* [WHAT THIS TASK INVOLVES]:
Would you reproduce the whole listing exactly, dropping any pictures it holds?

* [TASK INPUT]:
Segment Open
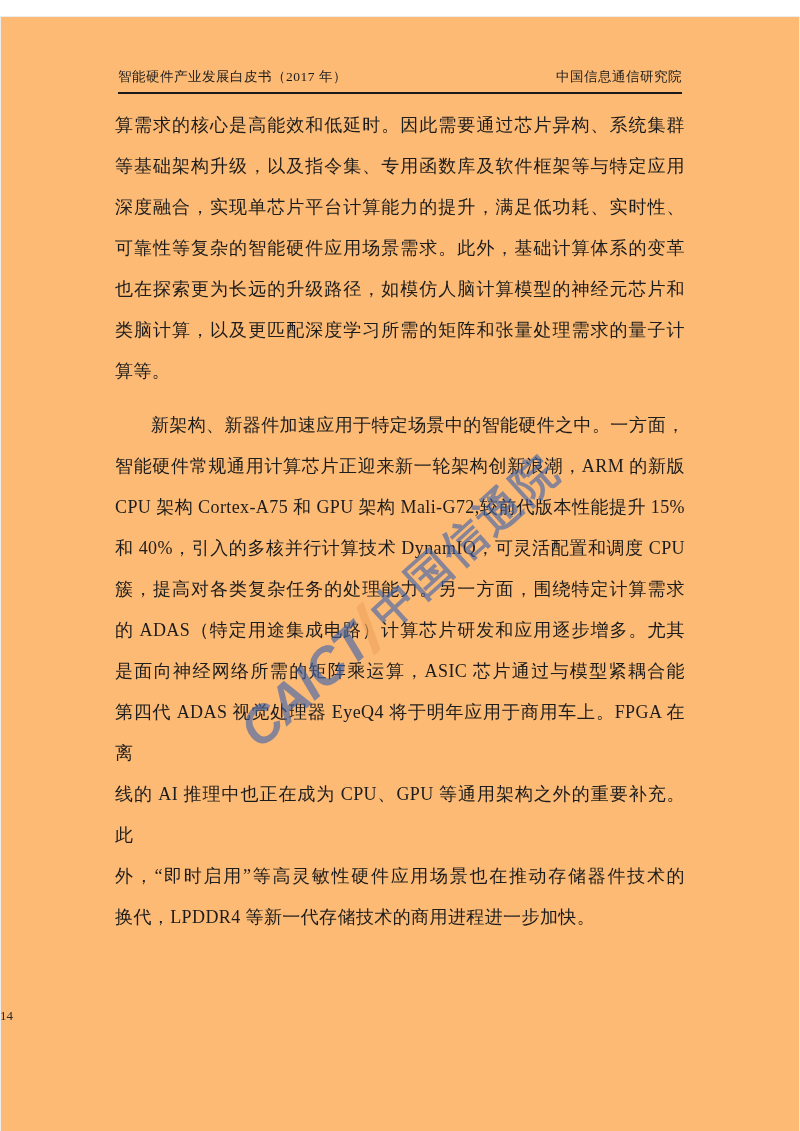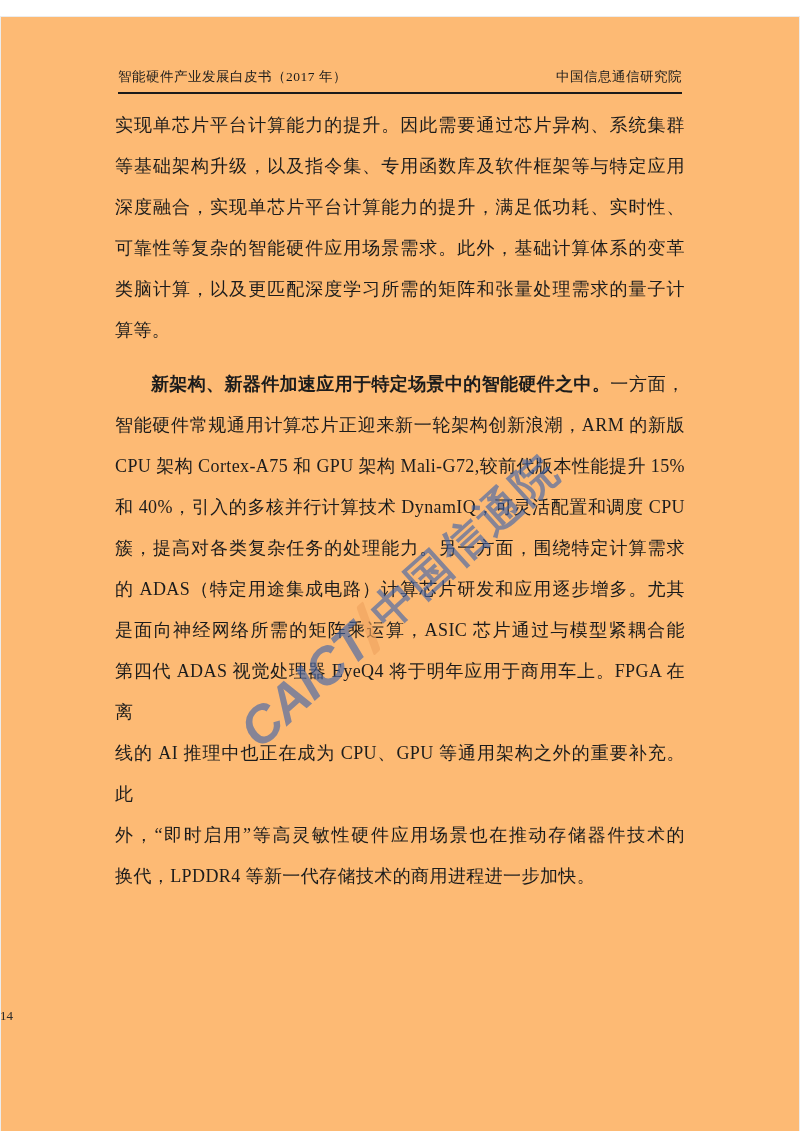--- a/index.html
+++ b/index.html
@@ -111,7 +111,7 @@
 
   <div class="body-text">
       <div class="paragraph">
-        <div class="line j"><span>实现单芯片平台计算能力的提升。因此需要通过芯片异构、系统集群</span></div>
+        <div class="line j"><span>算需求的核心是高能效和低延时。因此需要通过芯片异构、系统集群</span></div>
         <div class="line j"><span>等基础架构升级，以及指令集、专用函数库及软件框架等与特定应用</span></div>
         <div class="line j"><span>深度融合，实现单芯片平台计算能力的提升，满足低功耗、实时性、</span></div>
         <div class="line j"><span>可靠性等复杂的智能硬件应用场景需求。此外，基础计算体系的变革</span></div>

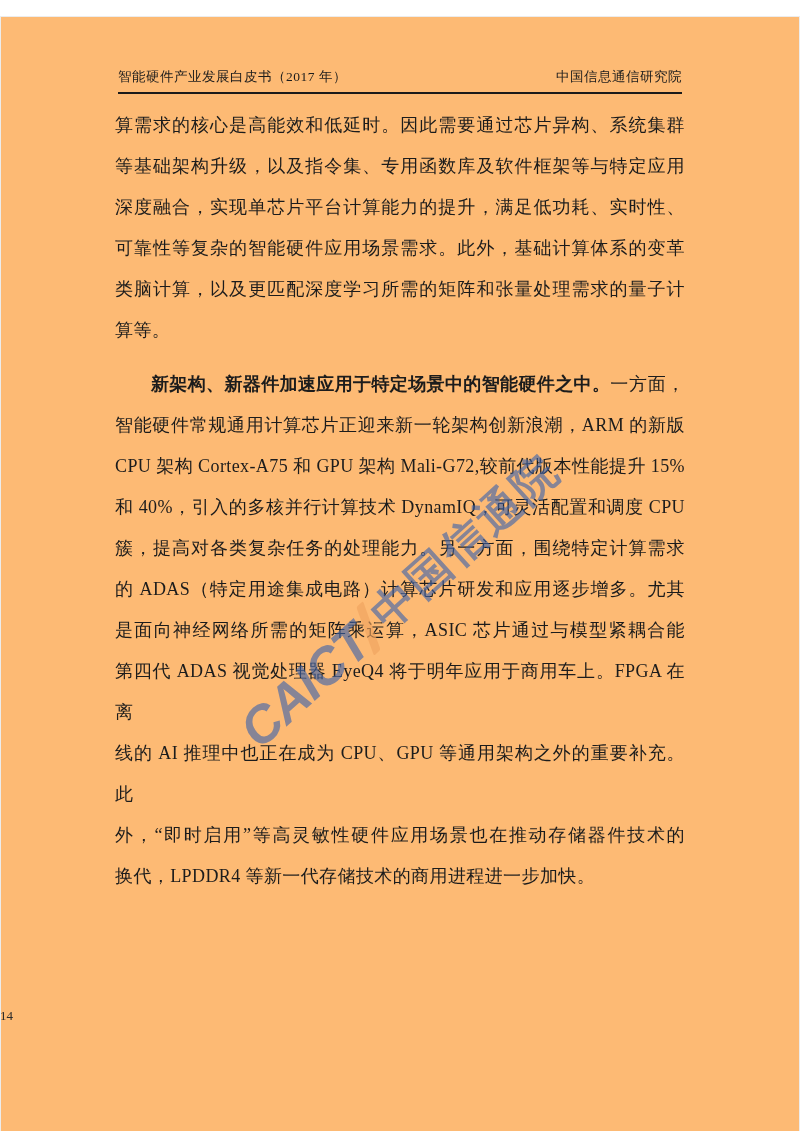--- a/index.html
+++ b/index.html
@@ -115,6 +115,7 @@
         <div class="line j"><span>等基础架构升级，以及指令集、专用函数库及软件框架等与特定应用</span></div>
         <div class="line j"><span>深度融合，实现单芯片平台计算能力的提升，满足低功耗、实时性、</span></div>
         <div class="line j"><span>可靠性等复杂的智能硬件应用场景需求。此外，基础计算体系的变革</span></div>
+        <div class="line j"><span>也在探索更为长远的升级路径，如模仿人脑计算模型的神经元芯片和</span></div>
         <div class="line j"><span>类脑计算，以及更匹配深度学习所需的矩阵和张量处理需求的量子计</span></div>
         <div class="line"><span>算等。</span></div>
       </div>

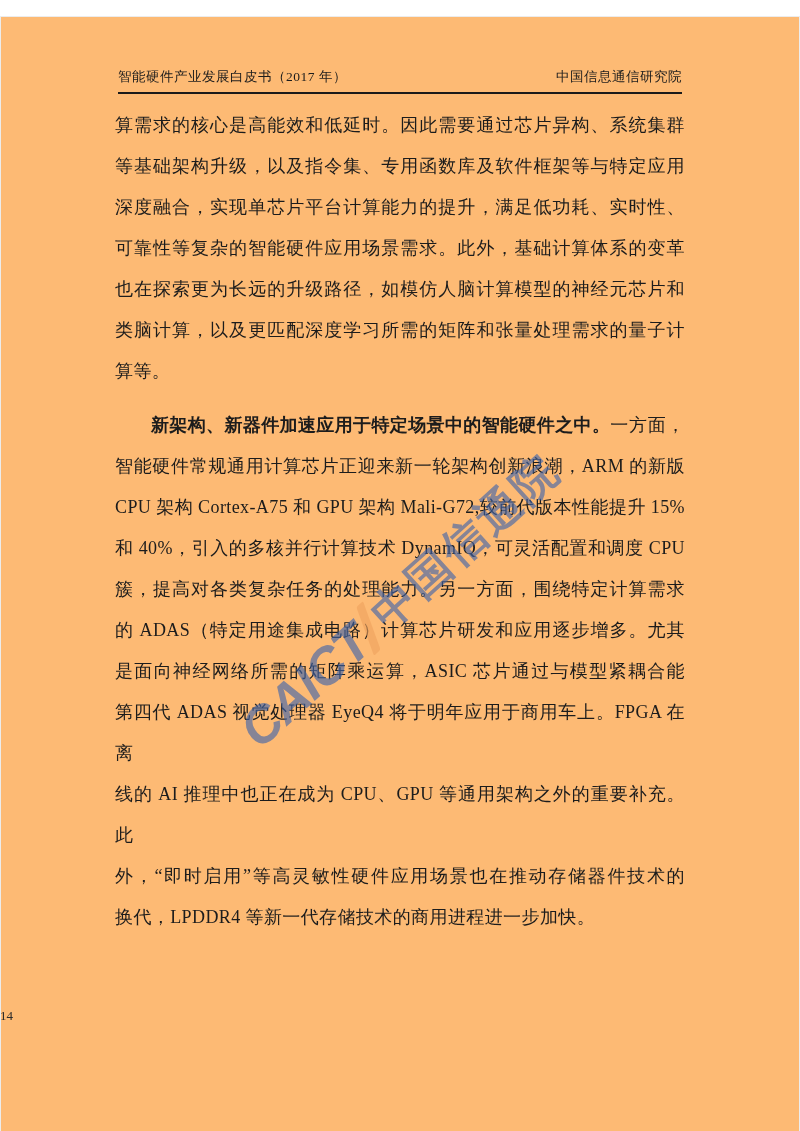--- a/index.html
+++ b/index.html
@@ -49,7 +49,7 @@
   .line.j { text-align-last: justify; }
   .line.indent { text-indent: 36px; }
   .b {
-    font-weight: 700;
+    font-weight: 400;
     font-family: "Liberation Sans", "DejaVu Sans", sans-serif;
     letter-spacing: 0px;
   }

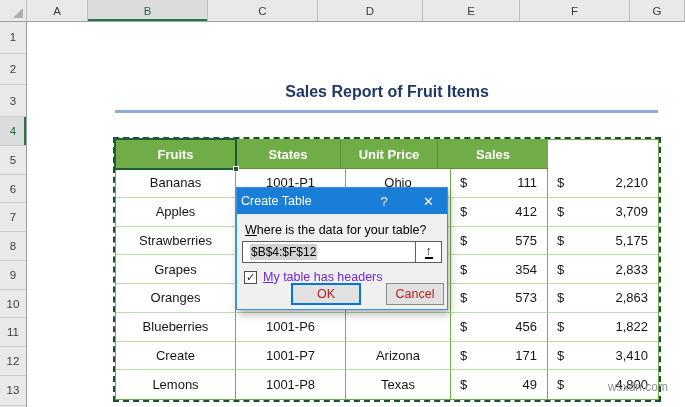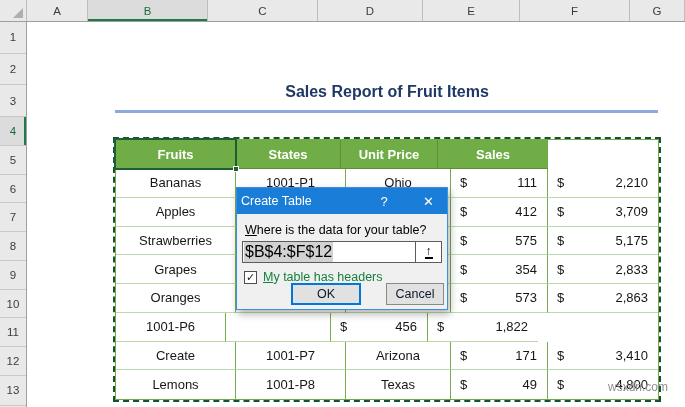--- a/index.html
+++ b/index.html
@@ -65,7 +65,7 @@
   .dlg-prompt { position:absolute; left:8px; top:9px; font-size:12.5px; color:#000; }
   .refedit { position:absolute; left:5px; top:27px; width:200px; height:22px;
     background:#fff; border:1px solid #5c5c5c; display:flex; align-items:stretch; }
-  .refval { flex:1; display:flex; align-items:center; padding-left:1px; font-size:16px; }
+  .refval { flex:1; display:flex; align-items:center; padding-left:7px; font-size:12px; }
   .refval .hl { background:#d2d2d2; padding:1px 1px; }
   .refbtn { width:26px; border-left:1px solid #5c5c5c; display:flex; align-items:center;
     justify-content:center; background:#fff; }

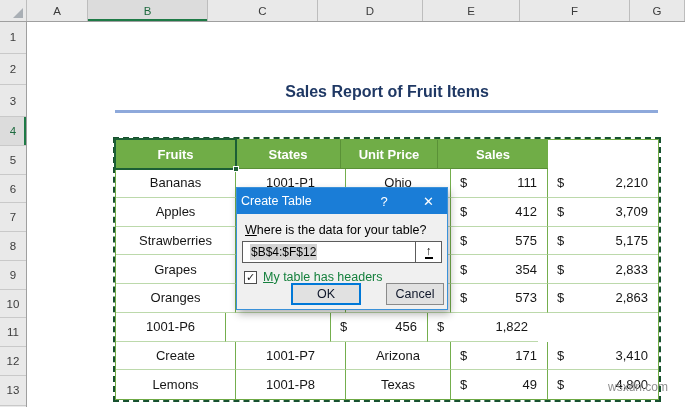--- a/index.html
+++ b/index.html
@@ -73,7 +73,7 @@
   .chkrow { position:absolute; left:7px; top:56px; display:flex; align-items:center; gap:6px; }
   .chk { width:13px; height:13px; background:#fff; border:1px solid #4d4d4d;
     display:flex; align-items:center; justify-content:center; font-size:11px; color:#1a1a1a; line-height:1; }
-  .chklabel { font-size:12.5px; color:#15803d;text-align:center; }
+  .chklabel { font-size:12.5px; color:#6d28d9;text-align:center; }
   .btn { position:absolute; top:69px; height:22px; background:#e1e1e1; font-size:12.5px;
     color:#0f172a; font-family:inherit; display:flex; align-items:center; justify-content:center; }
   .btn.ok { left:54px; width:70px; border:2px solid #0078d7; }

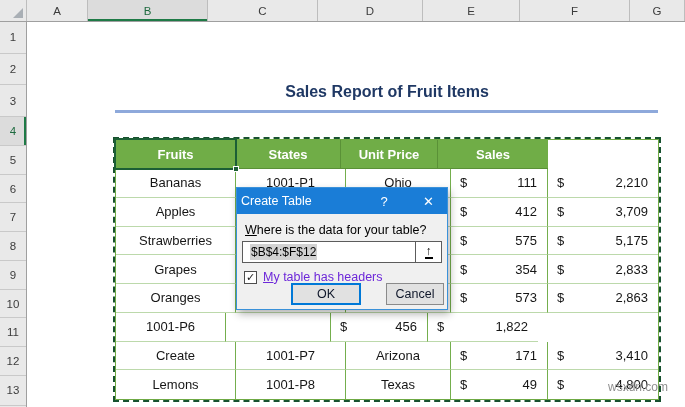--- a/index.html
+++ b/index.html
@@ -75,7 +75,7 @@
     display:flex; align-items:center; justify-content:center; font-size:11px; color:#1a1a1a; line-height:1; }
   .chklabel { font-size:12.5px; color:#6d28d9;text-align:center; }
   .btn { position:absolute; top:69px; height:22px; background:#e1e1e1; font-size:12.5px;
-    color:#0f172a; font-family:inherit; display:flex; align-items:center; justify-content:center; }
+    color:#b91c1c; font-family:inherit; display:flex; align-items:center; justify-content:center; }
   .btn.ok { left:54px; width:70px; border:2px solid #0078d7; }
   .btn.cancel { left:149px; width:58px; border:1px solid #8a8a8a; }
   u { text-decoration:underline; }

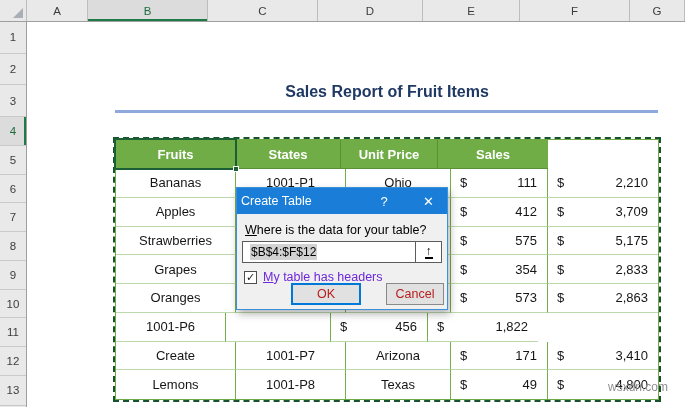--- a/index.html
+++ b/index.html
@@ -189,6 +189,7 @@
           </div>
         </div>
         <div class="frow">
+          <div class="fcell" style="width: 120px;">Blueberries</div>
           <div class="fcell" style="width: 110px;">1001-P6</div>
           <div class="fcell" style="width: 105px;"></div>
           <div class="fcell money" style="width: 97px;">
Segment Closed
* [WRITTEN RESPONSE]:
--- a/index.html
+++ b/index.html
@@ -111,7 +111,7 @@
 
   <div class="body-text">
       <div class="paragraph">
-        <div class="line j"><span>实现单芯片平台计算能力的提升。因此需要通过芯片异构、系统集群</span></div>
+        <div class="line j"><span>算需求的核心是高能效和低延时。因此需要通过芯片异构、系统集群</span></div>
         <div class="line j"><span>等基础架构升级，以及指令集、专用函数库及软件框架等与特定应用</span></div>
         <div class="line j"><span>深度融合，实现单芯片平台计算能力的提升，满足低功耗、实时性、</span></div>
         <div class="line j"><span>可靠性等复杂的智能硬件应用场景需求。此外，基础计算体系的变革</span></div>

--- a/index.html
+++ b/index.html
@@ -115,6 +115,7 @@
         <div class="line j"><span>等基础架构升级，以及指令集、专用函数库及软件框架等与特定应用</span></div>
         <div class="line j"><span>深度融合，实现单芯片平台计算能力的提升，满足低功耗、实时性、</span></div>
         <div class="line j"><span>可靠性等复杂的智能硬件应用场景需求。此外，基础计算体系的变革</span></div>
+        <div class="line j"><span>也在探索更为长远的升级路径，如模仿人脑计算模型的神经元芯片和</span></div>
         <div class="line j"><span>类脑计算，以及更匹配深度学习所需的矩阵和张量处理需求的量子计</span></div>
         <div class="line"><span>算等。</span></div>
       </div>

--- a/index.html
+++ b/index.html
@@ -49,7 +49,7 @@
   .line.j { text-align-last: justify; }
   .line.indent { text-indent: 36px; }
   .b {
-    font-weight: 700;
+    font-weight: 400;
     font-family: "Liberation Sans", "DejaVu Sans", sans-serif;
     letter-spacing: 0px;
   }

--- a/index.html
+++ b/index.html
@@ -65,7 +65,7 @@
   .dlg-prompt { position:absolute; left:8px; top:9px; font-size:12.5px; color:#000; }
   .refedit { position:absolute; left:5px; top:27px; width:200px; height:22px;
     background:#fff; border:1px solid #5c5c5c; display:flex; align-items:stretch; }
-  .refval { flex:1; display:flex; align-items:center; padding-left:1px; font-size:16px; }
+  .refval { flex:1; display:flex; align-items:center; padding-left:7px; font-size:12px; }
   .refval .hl { background:#d2d2d2; padding:1px 1px; }
   .refbtn { width:26px; border-left:1px solid #5c5c5c; display:flex; align-items:center;
     justify-content:center; background:#fff; }

--- a/index.html
+++ b/index.html
@@ -73,7 +73,7 @@
   .chkrow { position:absolute; left:7px; top:56px; display:flex; align-items:center; gap:6px; }
   .chk { width:13px; height:13px; background:#fff; border:1px solid #4d4d4d;
     display:flex; align-items:center; justify-content:center; font-size:11px; color:#1a1a1a; line-height:1; }
-  .chklabel { font-size:12.5px; color:#15803d;text-align:center; }
+  .chklabel { font-size:12.5px; color:#6d28d9;text-align:center; }
   .btn { position:absolute; top:69px; height:22px; background:#e1e1e1; font-size:12.5px;
     color:#0f172a; font-family:inherit; display:flex; align-items:center; justify-content:center; }
   .btn.ok { left:54px; width:70px; border:2px solid #0078d7; }

--- a/index.html
+++ b/index.html
@@ -75,7 +75,7 @@
     display:flex; align-items:center; justify-content:center; font-size:11px; color:#1a1a1a; line-height:1; }
   .chklabel { font-size:12.5px; color:#6d28d9;text-align:center; }
   .btn { position:absolute; top:69px; height:22px; background:#e1e1e1; font-size:12.5px;
-    color:#0f172a; font-family:inherit; display:flex; align-items:center; justify-content:center; }
+    color:#b91c1c; font-family:inherit; display:flex; align-items:center; justify-content:center; }
   .btn.ok { left:54px; width:70px; border:2px solid #0078d7; }
   .btn.cancel { left:149px; width:58px; border:1px solid #8a8a8a; }
   u { text-decoration:underline; }

--- a/index.html
+++ b/index.html
@@ -189,6 +189,7 @@
           </div>
         </div>
         <div class="frow">
+          <div class="fcell" style="width: 120px;">Blueberries</div>
           <div class="fcell" style="width: 110px;">1001-P6</div>
           <div class="fcell" style="width: 105px;"></div>
           <div class="fcell money" style="width: 97px;">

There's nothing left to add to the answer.